La rilevazione precoce di 2026 JH2 e la sua orbita Apollo 🚀
L'asteroide 2026 JH2 appartiene al gruppo Apollo, con un'orbita che incrocia quella terrestre e si estende fino a Giove. La sua scoperta è stata possibile grazie alla collaborazione degli osservatori Farpoint e Mount Lemmon, tra gli altri. Gli astronomi perfezionano la sua traiettoria utilizzando dati di luminosità e riflettività, che permettono di calcolare la sua dimensione tra i 16 e i 30 metri.

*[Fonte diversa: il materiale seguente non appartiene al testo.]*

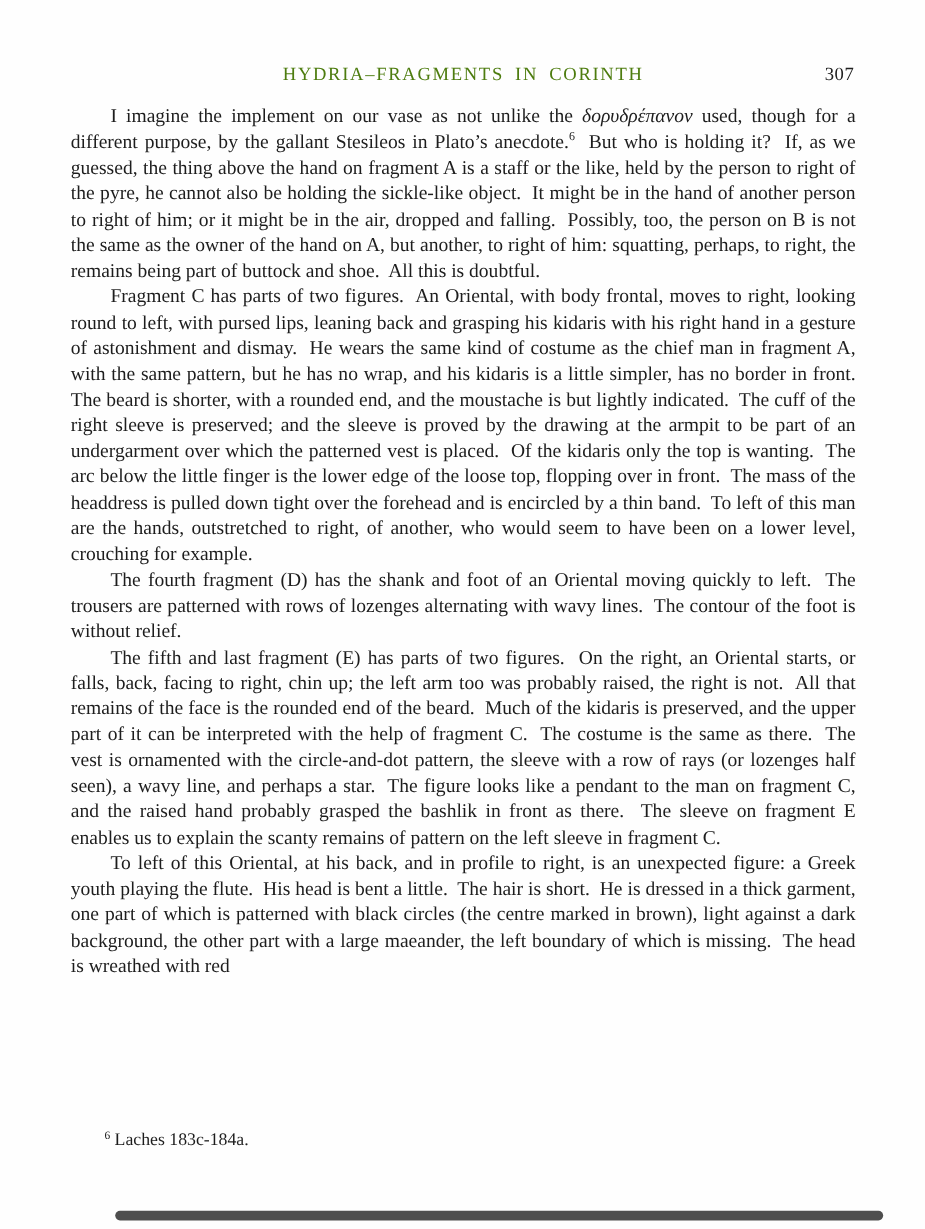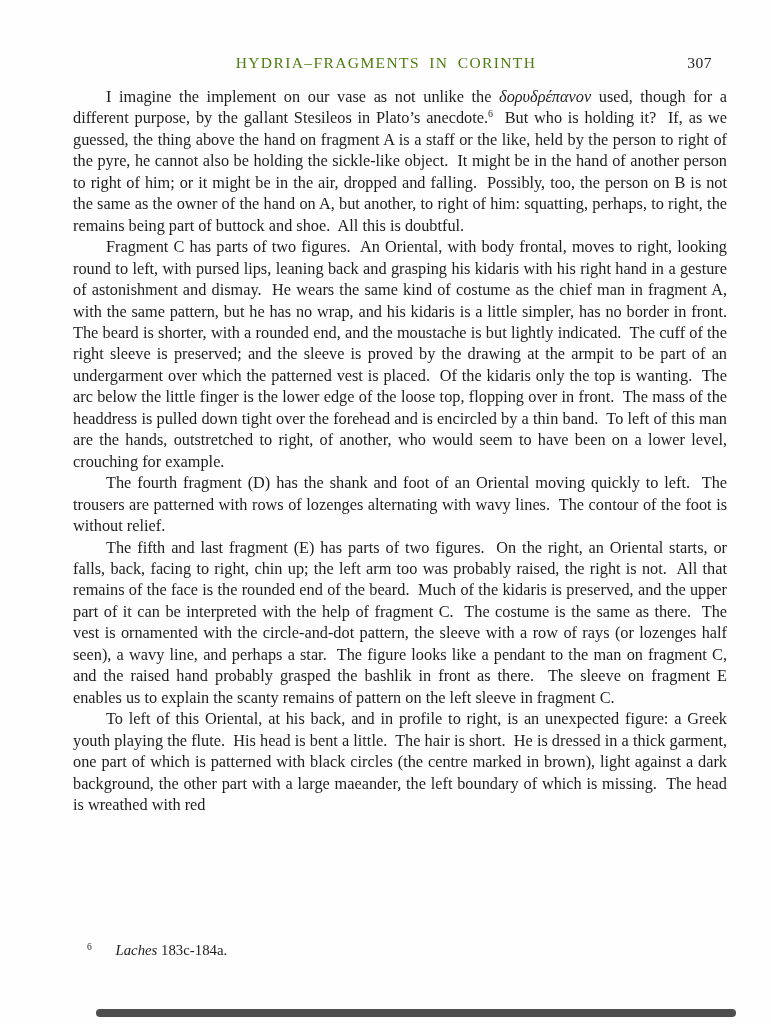--- a/index.html
+++ b/index.html
@@ -42,7 +42,7 @@
   .article-body {
     position: absolute;
     top: 86px;
-    left: 73px;
+    left: 59px;
     width: 654px;
     font-size: 16.3px;
     line-height: 21.45px;

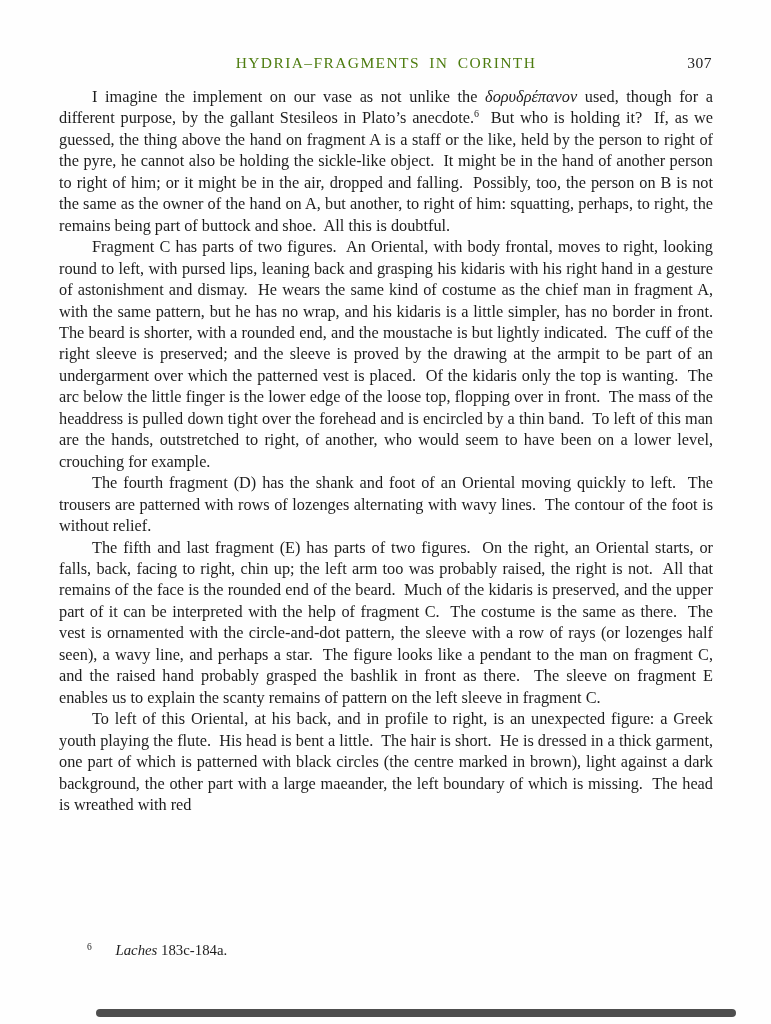--- a/index.html
+++ b/index.html
@@ -77,8 +77,6 @@
     font-size: 9.5px;
   }
   .work-title {
-    font-style: italic;
-    margin-left: 20px;
   }
   .scan-artifact-bar {
     position: absolute;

Sebbene passi molto vicino, i modelli attuali escludono qualsiasi impatto, dimostrando l'efficacia dei sistemi di sorveglianza spaziale.
Passeggiata spaziale: l'asteroide che ci visita senza preavviso 🌠
E mentre l'umanità si preoccupa del traffico sulle autostrade, scopriamo di avere un vicino roccioso di 30 metri che passa a 90.000 chilometri. La cosa migliore è che l'abbiamo scoperto solo pochi giorni fa, come un cugino lontano che si presenta senza preavviso. Ma niente paura: la NASA dice che non colpirà. Certo, se qualcuno ha un telescopio, potrà salutarlo. O chiedergli di tornare un altro giorno, con più pazienza.